Exercise prompt — Could the listing be repeated exactly, with every picture dropped?

(Listed entries Opens)

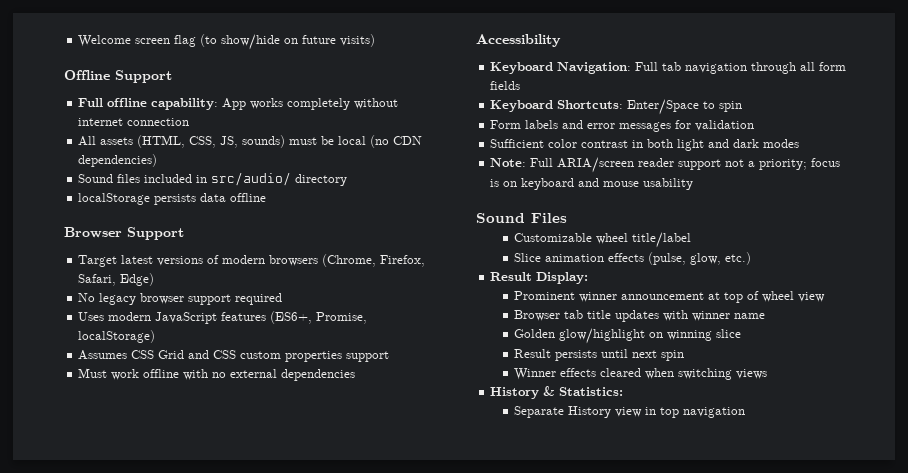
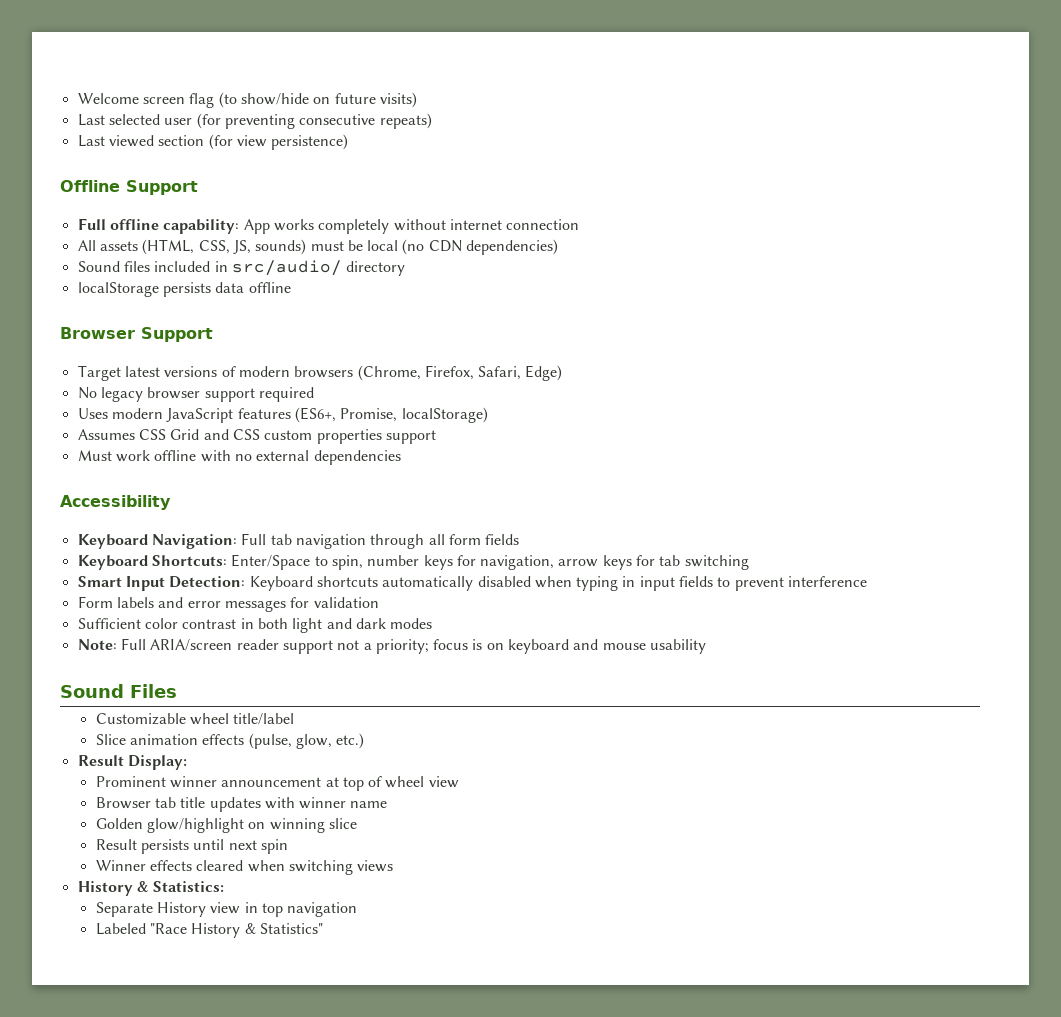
+ Last selected user (for preventing consecutive repeats)
+ Last viewed section (for view persistence)
- Keyboard Shortcuts: Enter/Space to spin
+ Keyboard Shortcuts: Enter/Space to spin, number keys for navigation, arrow keys for tab switching
+ Smart Input Detection: Keyboard shortcuts automatically disabled when typing in input fields to prevent interference
+ Labeled "Race History & Statistics"

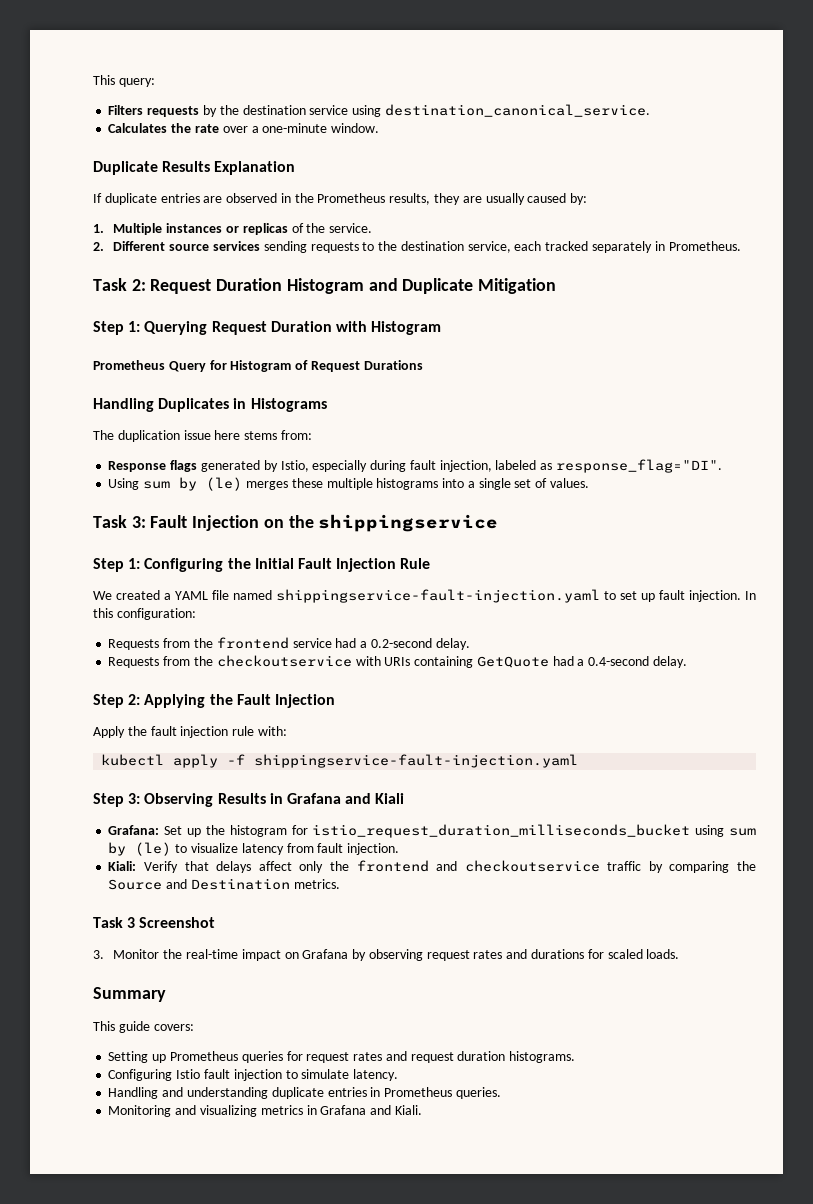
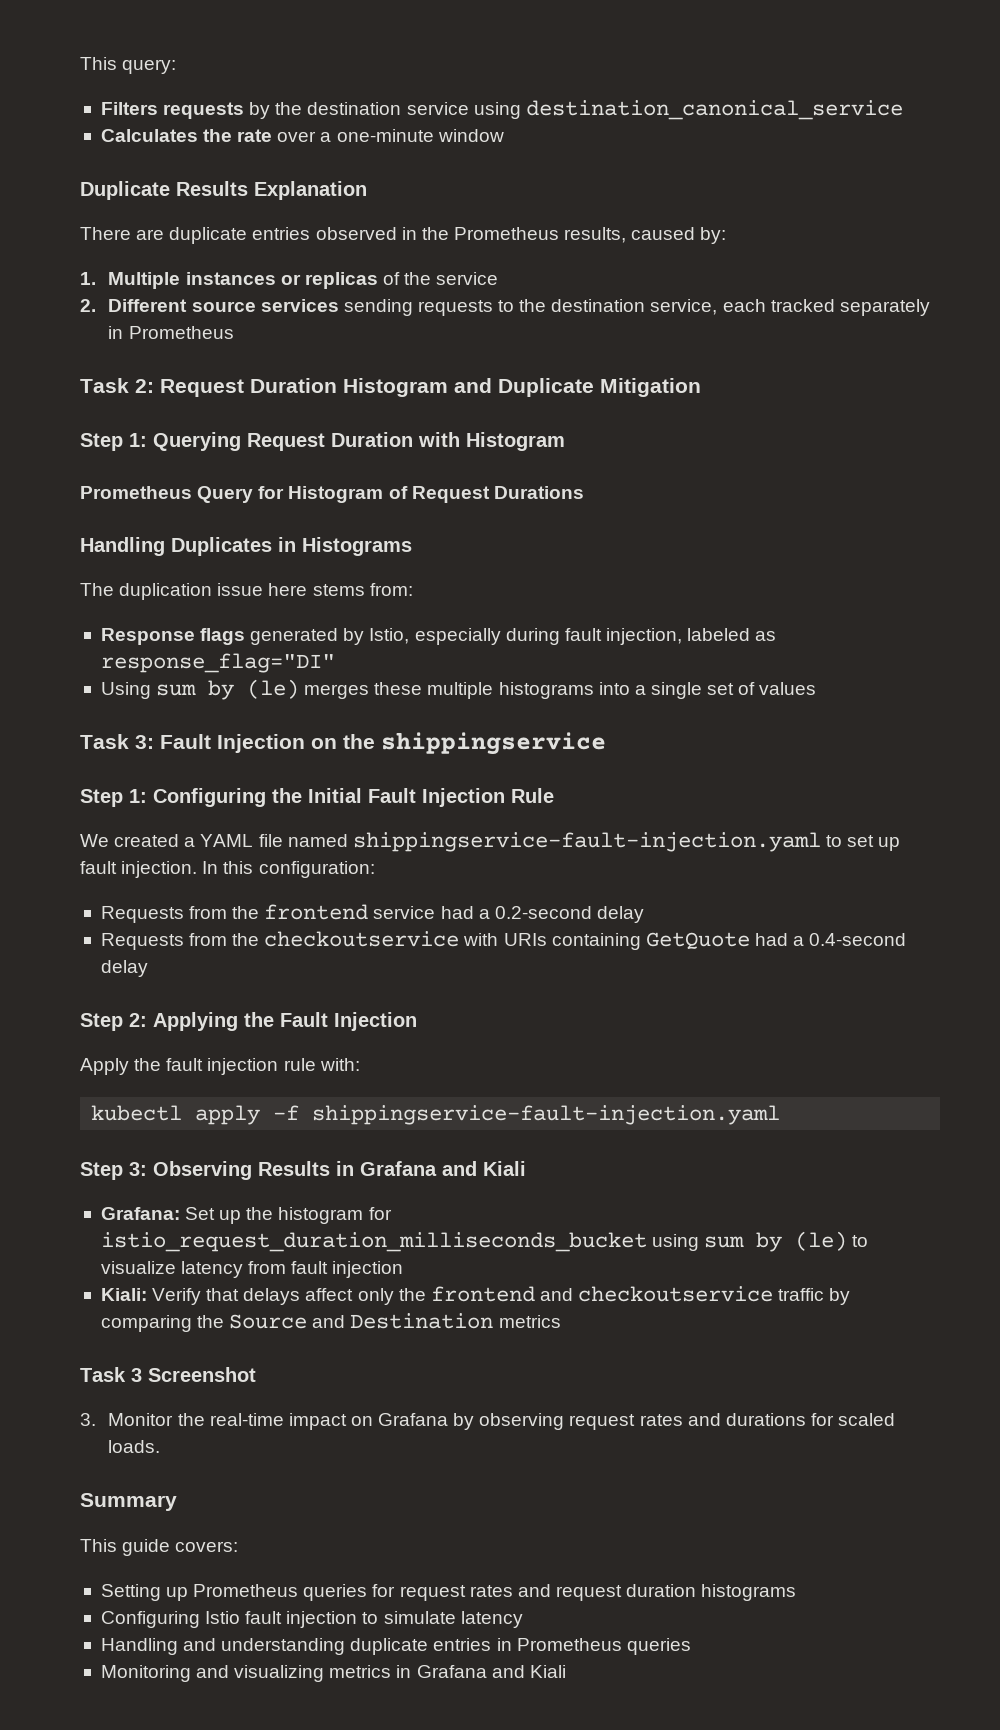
- Filters requests by the destination service using destination_canonical_service.
+ Filters requests by the destination service using destination_canonical_service
- Calculates the rate over a one-minute window.
+ Calculates the rate over a one-minute window
- If duplicate entries are observed in the Prometheus results, they are usually caused by:
+ There are duplicate entries observed in the Prometheus results, caused by:
- 1. Multiple instances or replicas of the service.
+ 1. Multiple instances or replicas of the service
- 2. Different source services sending requests to the destination service, each tracked separately in Prometheus.
+ 2. Different source services sending requests to the destination service, each tracked separately in Prometheus
- Response flags generated by Istio, especially during fault injection, labeled as response_flag="DI".
+ Response flags generated by Istio, especially during fault injection, labeled as response_flag="DI"
- Using sum by (le) merges these multiple histograms into a single set of values.
+ Using sum by (le) merges these multiple histograms into a single set of values
- Requests from the frontend service had a 0.2-second delay.
+ Requests from the frontend service had a 0.2-second delay
- Requests from the checkoutservice with URIs containing GetQuote had a 0.4-second delay.
+ Requests from the checkoutservice with URIs containing GetQuote had a 0.4-second delay
- Grafana: Set up the histogram for istio_request_duration_milliseconds_bucket using sum by (le) to visualize latency from fault injection.
+ Grafana: Set up the histogram for istio_request_duration_milliseconds_bucket using sum by (le) to visualize latency from fault injection
- Kiali: Verify that delays affect only the frontend and checkoutservice traffic by comparing the Source and Destination metrics.
+ Kiali: Verify that delays affect only the frontend and checkoutservice traffic by comparing the Source and Destination metrics
- Setting up Prometheus queries for request rates and request duration histograms.
+ Setting up Prometheus queries for request rates and request duration histograms
- Configuring Istio fault injection to simulate latency.
+ Configuring Istio fault injection to simulate latency
- Handling and understanding duplicate entries in Prometheus queries.
+ Handling and understanding duplicate entries in Prometheus queries
- Monitoring and visualizing metrics in Grafana and Kiali.
+ Monitoring and visualizing metrics in Grafana and Kiali

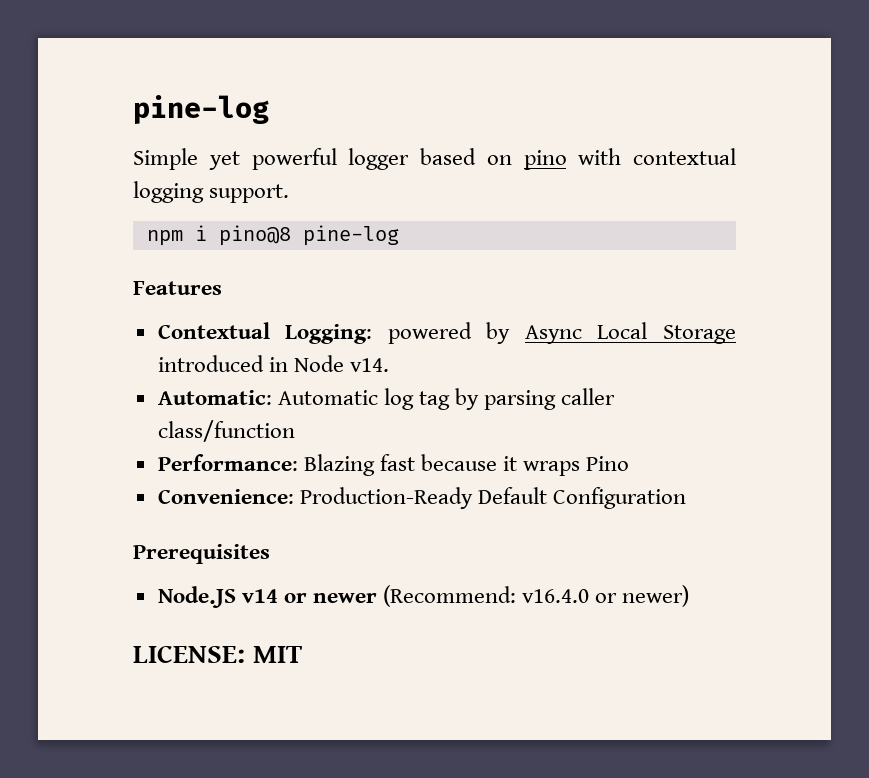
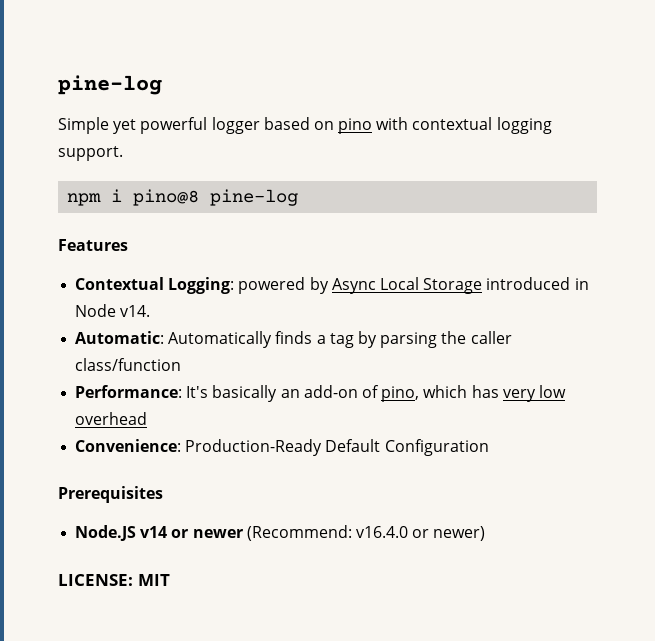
- Automatic: Automatic log tag by parsing caller class/function
+ Automatic: Automatically finds a tag by parsing the caller class/function
- Performance: Blazing fast because it wraps Pino
+ Performance: It's basically an add-on of pino, which has very low overhead

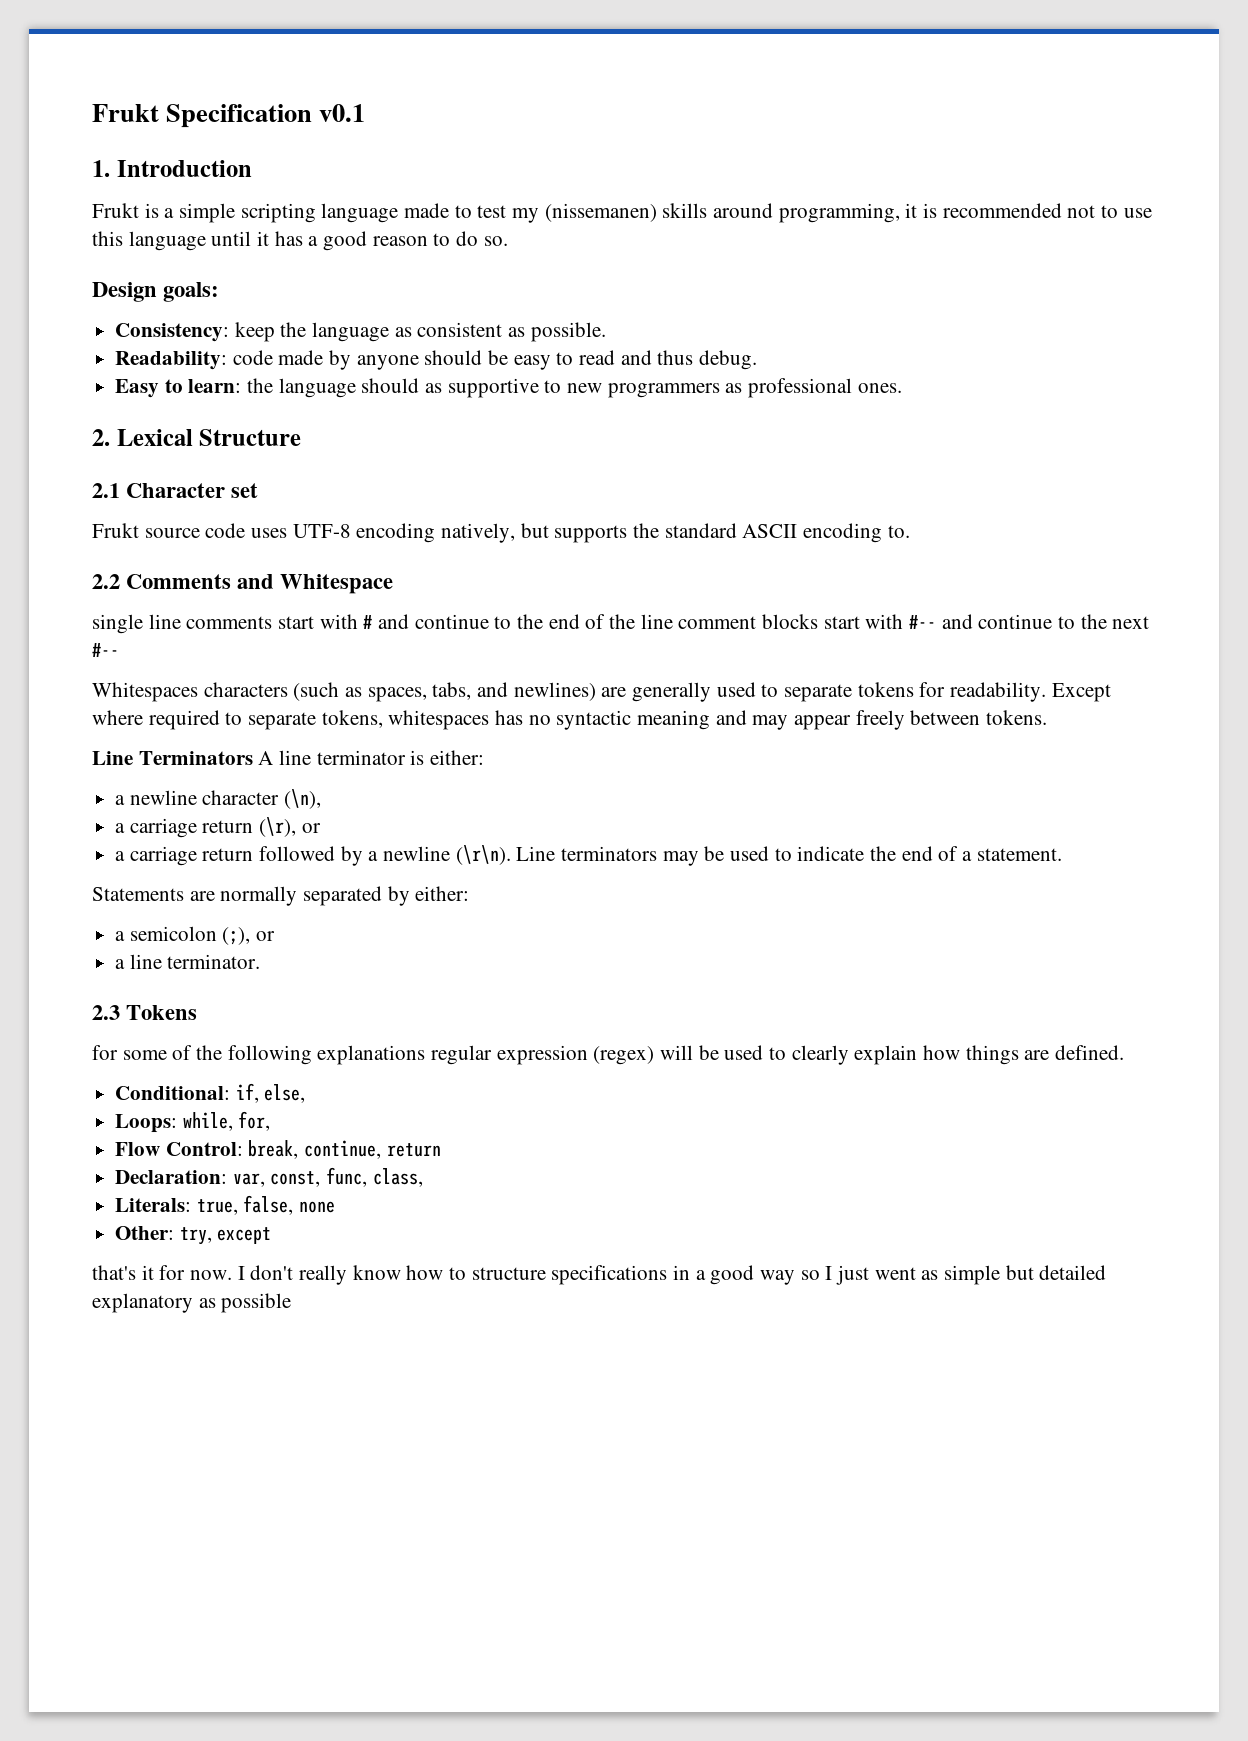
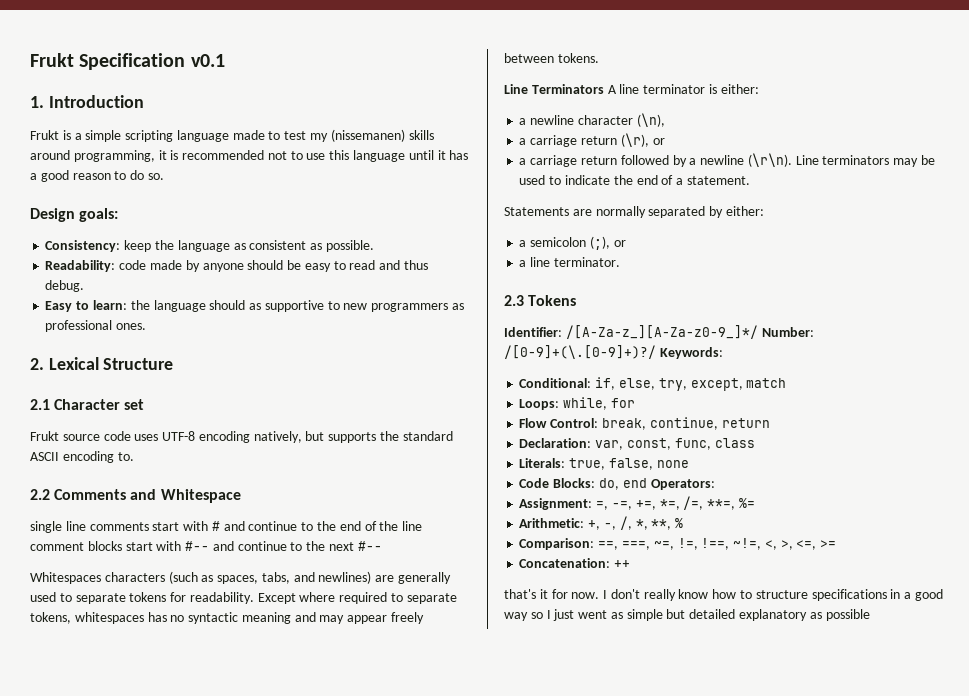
- for some of the following explanations regular expression (regex) will be used to clearly explain how things are defined.
+ Identifier: /[A-Za-z_][A-Za-z0-9_]*/ Number: /[0-9]+(\.[0-9]+)?/ Keywords:
- Conditional: if, else,
+ Conditional: if, else, try, except, match
- Loops: while, for,
+ Loops: while, for
- Declaration: var, const, func, class,
+ Declaration: var, const, func, class
- Other: try, except
+ Code Blocks: do, end Operators:
+ Assignment: =, -=, +=, *=, /=, **=, %=
+ Arithmetic: +, -, /, *, **, %
+ Comparison: ==, ===, ~=, !=, !==, ~!=, <, >, <=, >=
+ Concatenation: ++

(Listed entries Closes)

Final answer —
+ Last selected user (for preventing consecutive repeats)
+ Last viewed section (for view persistence)
- Keyboard Shortcuts: Enter/Space to spin
+ Keyboard Shortcuts: Enter/Space to spin, number keys for navigation, arrow keys for tab switching
+ Smart Input Detection: Keyboard shortcuts automatically disabled when typing in input fields to prevent interference
+ Labeled "Race History & Statistics"

- Filters requests by the destination service using destination_canonical_service.
+ Filters requests by the destination service using destination_canonical_service
- Calculates the rate over a one-minute window.
+ Calculates the rate over a one-minute window
- If duplicate entries are observed in the Prometheus results, they are usually caused by:
+ There are duplicate entries observed in the Prometheus results, caused by:
- 1. Multiple instances or replicas of the service.
+ 1. Multiple instances or replicas of the service
- 2. Different source services sending requests to the destination service, each tracked separately in Prometheus.
+ 2. Different source services sending requests to the destination service, each tracked separately in Prometheus
- Response flags generated by Istio, especially during fault injection, labeled as response_flag="DI".
+ Response flags generated by Istio, especially during fault injection, labeled as response_flag="DI"
- Using sum by (le) merges these multiple histograms into a single set of values.
+ Using sum by (le) merges these multiple histograms into a single set of values
- Requests from the frontend service had a 0.2-second delay.
+ Requests from the frontend service had a 0.2-second delay
- Requests from the checkoutservice with URIs containing GetQuote had a 0.4-second delay.
+ Requests from the checkoutservice with URIs containing GetQuote had a 0.4-second delay
- Grafana: Set up the histogram for istio_request_duration_milliseconds_bucket using sum by (le) to visualize latency from fault injection.
+ Grafana: Set up the histogram for istio_request_duration_milliseconds_bucket using sum by (le) to visualize latency from fault injection
- Kiali: Verify that delays affect only the frontend and checkoutservice traffic by comparing the Source and Destination metrics.
+ Kiali: Verify that delays affect only the frontend and checkoutservice traffic by comparing the Source and Destination metrics
- Setting up Prometheus queries for request rates and request duration histograms.
+ Setting up Prometheus queries for request rates and request duration histograms
- Configuring Istio fault injection to simulate latency.
+ Configuring Istio fault injection to simulate latency
- Handling and understanding duplicate entries in Prometheus queries.
+ Handling and understanding duplicate entries in Prometheus queries
- Monitoring and visualizing metrics in Grafana and Kiali.
+ Monitoring and visualizing metrics in Grafana and Kiali

- Automatic: Automatic log tag by parsing caller class/function
+ Automatic: Automatically finds a tag by parsing the caller class/function
- Performance: Blazing fast because it wraps Pino
+ Performance: It's basically an add-on of pino, which has very low overhead

- for some of the following explanations regular expression (regex) will be used to clearly explain how things are defined.
+ Identifier: /[A-Za-z_][A-Za-z0-9_]*/ Number: /[0-9]+(\.[0-9]+)?/ Keywords:
- Conditional: if, else,
+ Conditional: if, else, try, except, match
- Loops: while, for,
+ Loops: while, for
- Declaration: var, const, func, class,
+ Declaration: var, const, func, class
- Other: try, except
+ Code Blocks: do, end Operators:
+ Assignment: =, -=, +=, *=, /=, **=, %=
+ Arithmetic: +, -, /, *, **, %
+ Comparison: ==, ===, ~=, !=, !==, ~!=, <, >, <=, >=
+ Concatenation: ++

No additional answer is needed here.